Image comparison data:
◆ ◆ ◆ ◆

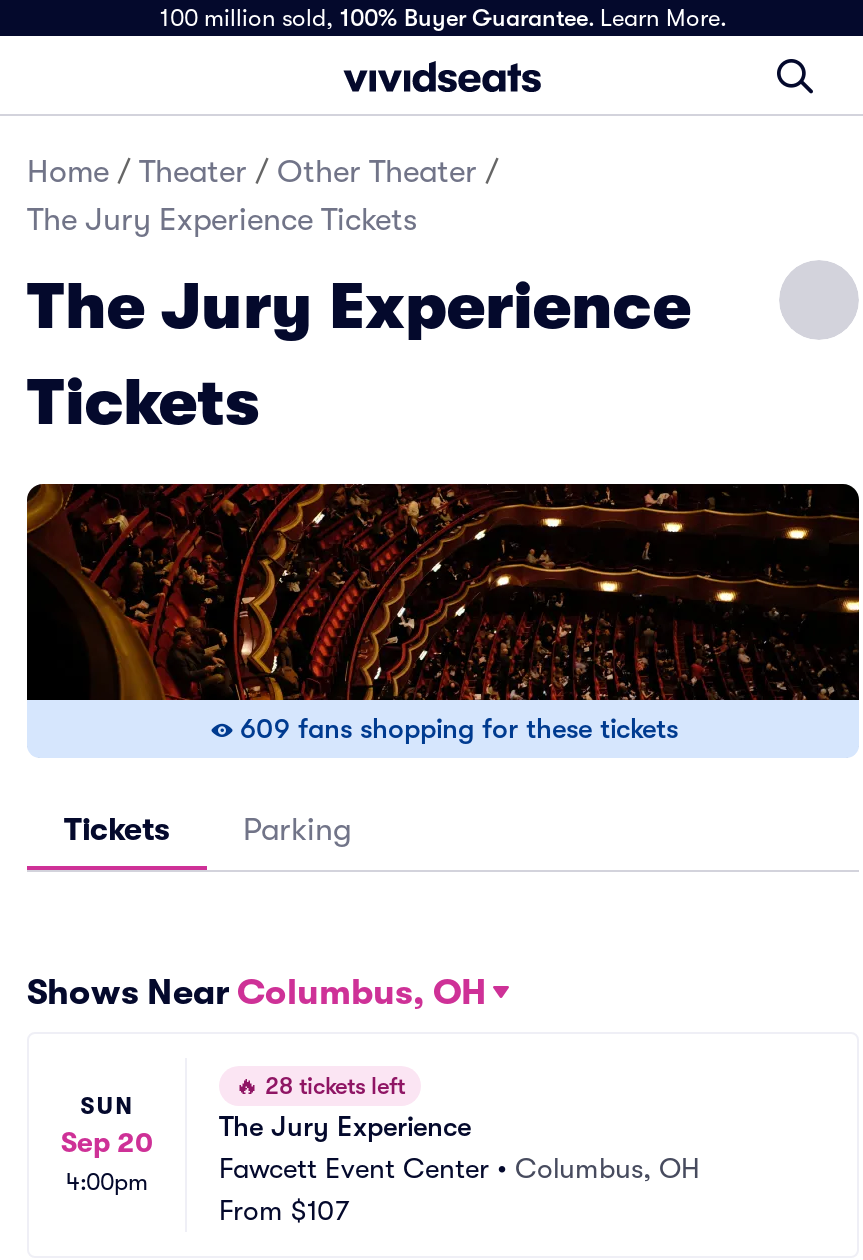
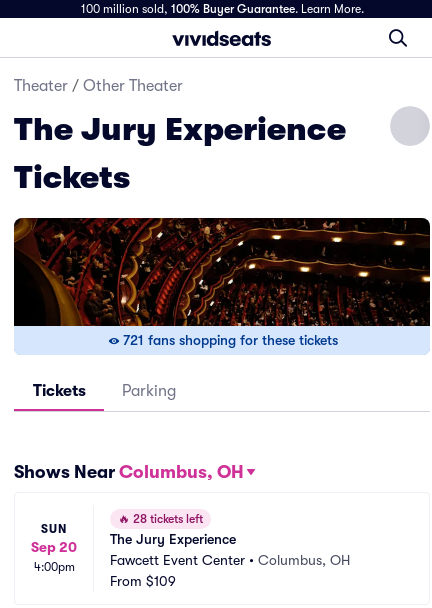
- Home / Theater / Other Theater /
- The Jury Experience Tickets
+ Theater / Other Theater

- 609 fans shopping for these tickets
+ 721 fans shopping for these tickets

- From $107
+ From $109
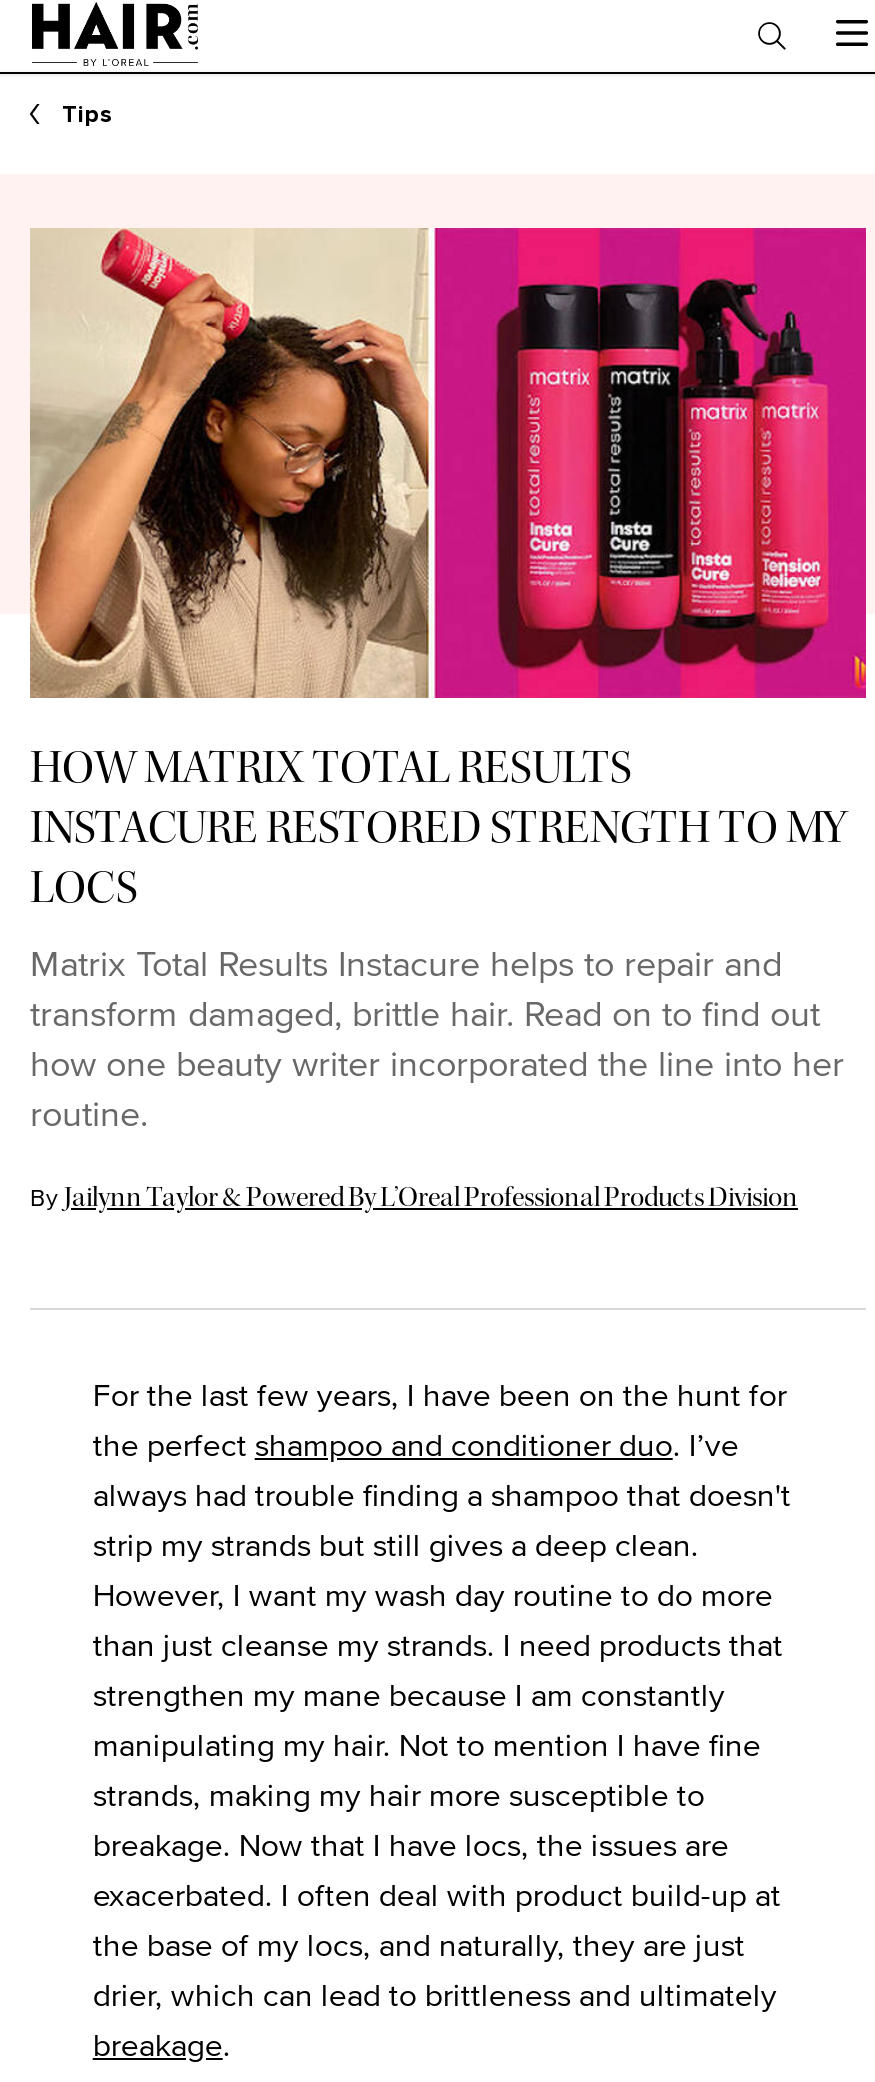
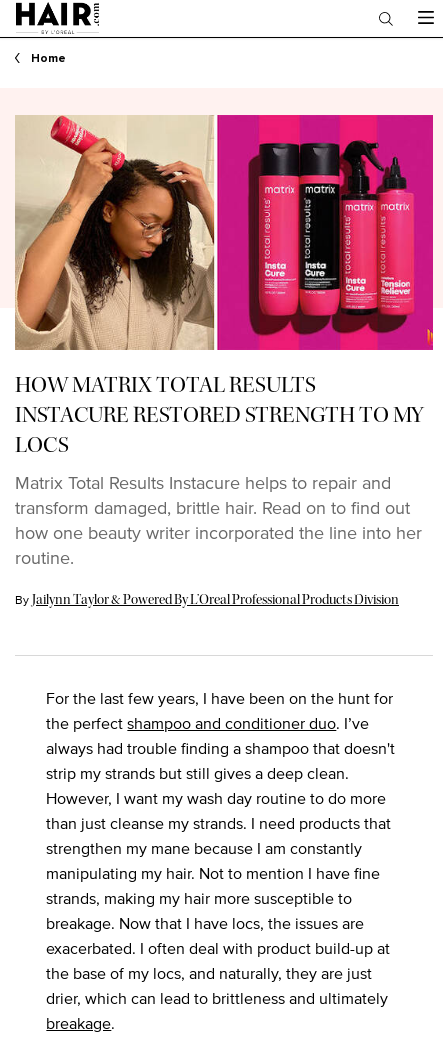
- Tips
+ Home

◆ ◆ ◆ ◆

__Exercise aim__.
Give a count of the lines above that include the word "these", and add nothing to it.

__Output for this task__.
2